What happens to human vital signs before and during a heart attack?

Q:

I would like to know exactly what changes occur in a person's blood pressure, heart rate, respiration rate, temperature, and any other circumstantially relevant vital signs in the time leading up to and during a myocardial infarction, especially leading to cardiac arrest, heart failure, or death in general. I would also like to know the same information with regards to ischemic and hemorrhagic strokes.

By: Micah

A:

The heart requires a constant supply of oxygen-rich blood. The coronary arteries provide the heart with necessary blood. In coronary artery disease, these arteries are narrowed with cholesterol plaque buildup, and eventually blood clots can form around the plaque, blocking the artery and resulting in lack of blood flow and nutrients. This leads to reducing of blood supply to the heart, or ischemia, and eventually permanent heart muscle tissue damage, which is called a myocardial infarction or a heart attack. So, the questions is “what happens to human vital signs before and during a heart attack?”

Vital signs including heart rate and blood pressure can both be elevated before a heart attack. Most of the time the heart rate increases and blood pressure decreases during a heart attack. However, this may not be the case in all patients since certain medications, such as beta blockers, control the heart rate.

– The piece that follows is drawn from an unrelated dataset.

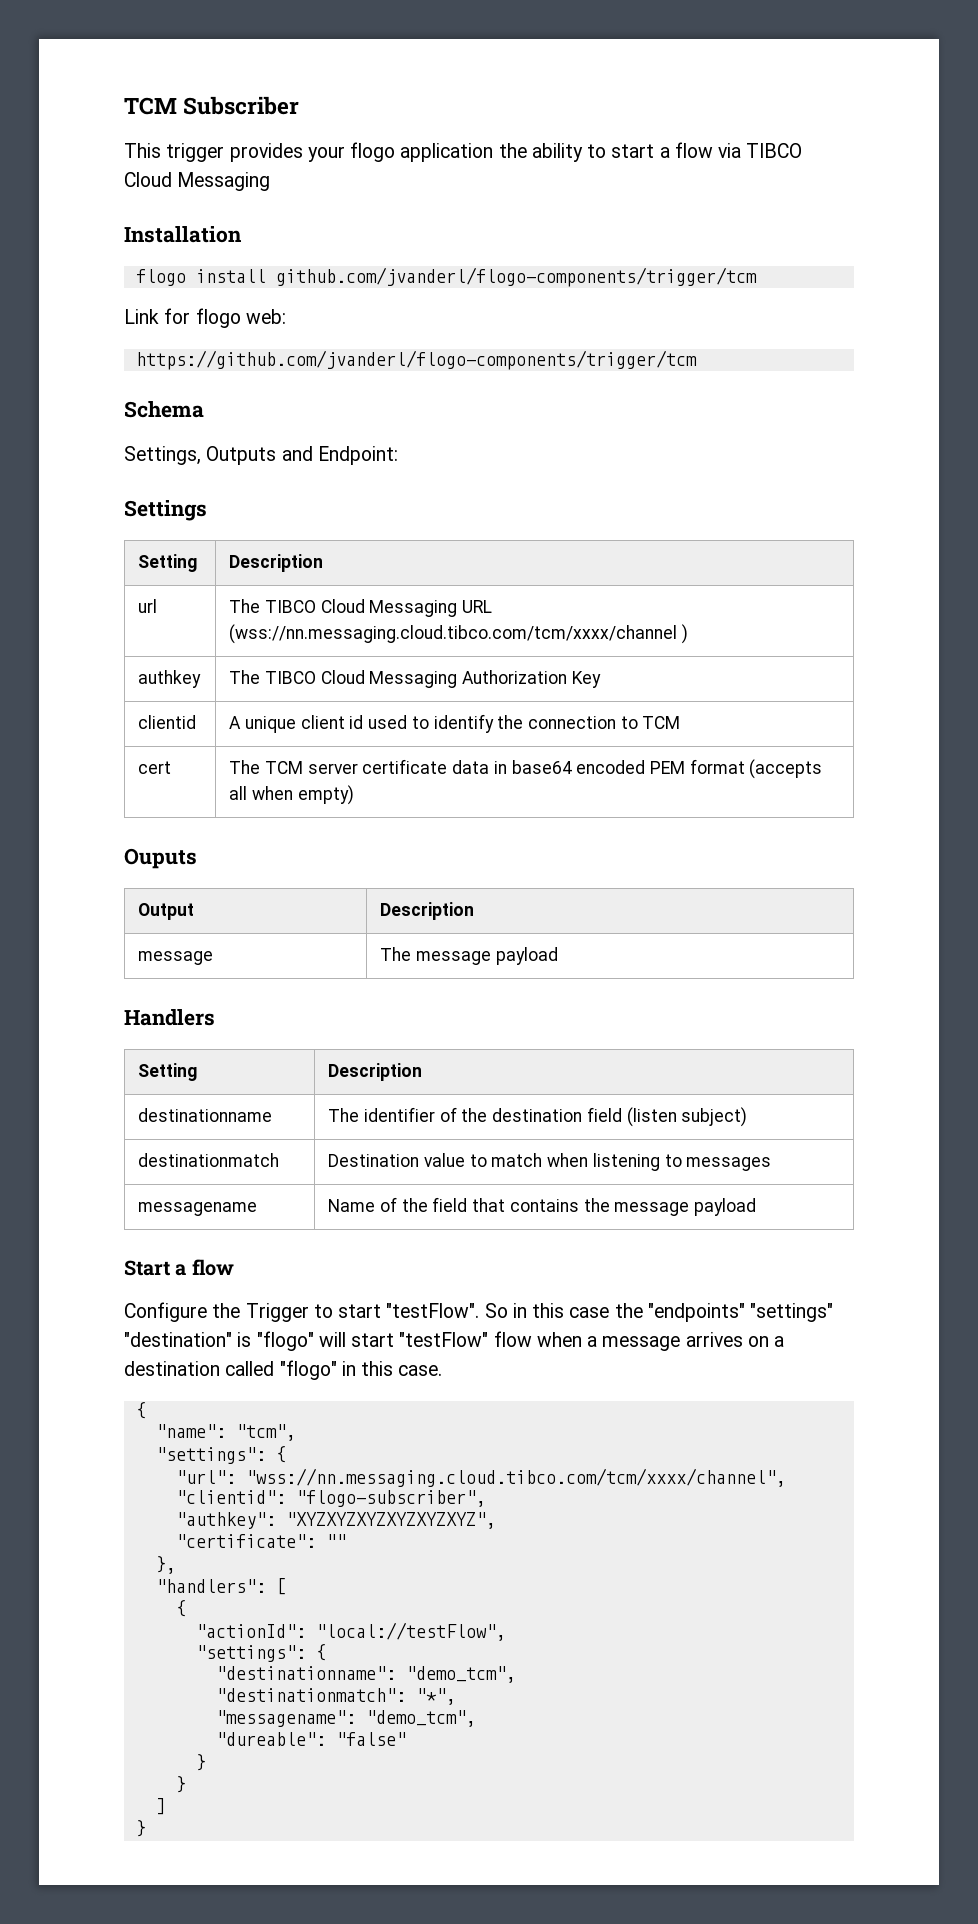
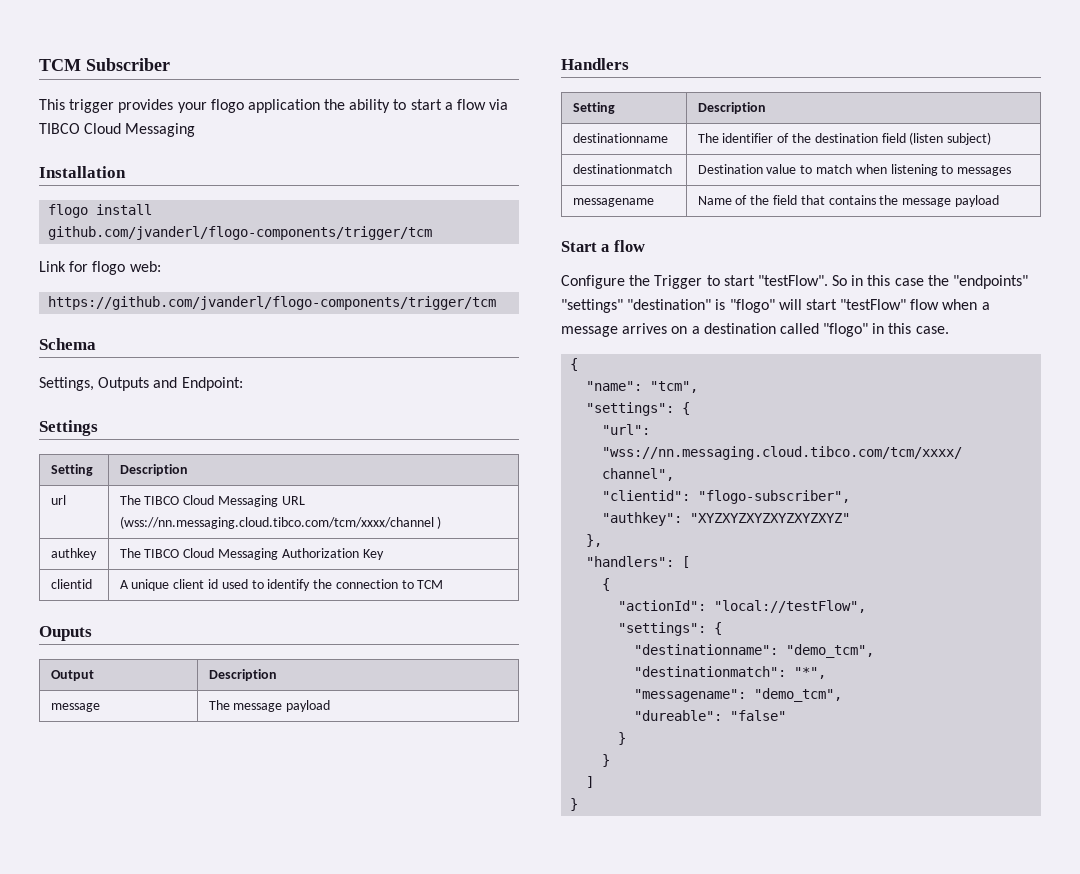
[138,761,172,774] [229,759,823,779] [229,785,354,805] // cert | The TCM server certificate data in base64 encoded PEM format (accepts all when empty) -> (444, 584) none
[285,1512,496,1529] [175,1534,346,1548] "XYZXYZXYZXYZXYZXYZ", // "certificate": "" -> [690,513,851,523] "XYZXYZXYZXYZXYZXYZ"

In terms of blood pressure during a heart attack, it really depends on the area of the heart involved and the severity of the heart attack.

A massive anterior myocardial infarction (one type of heart attack) affecting the main coronary arteries will cause severe low blood pressure, or hypotension, leading to cardiogenic shock. Inferior or posterior myocardial infarctions (another type of heart attack!!) involving different secondary coronary arteries can, but to a lesser degree, cause hypotension. Also, less severe heart attacks are often associated with elevated blood pressure or hypertension, which is good prognosis for recovery. 

An important factor is the types of medications that a patient is taking at the time of the heart attack because this can cause baseline lower blood pressure and decreased cardiac contractility so the heart does not have to work as hard in a patient with coronary artery disease.

Controlling risk factors for heart disease is important to prevent heart attacks and early recognition of signs and symptoms of heart attack is essential for treatment.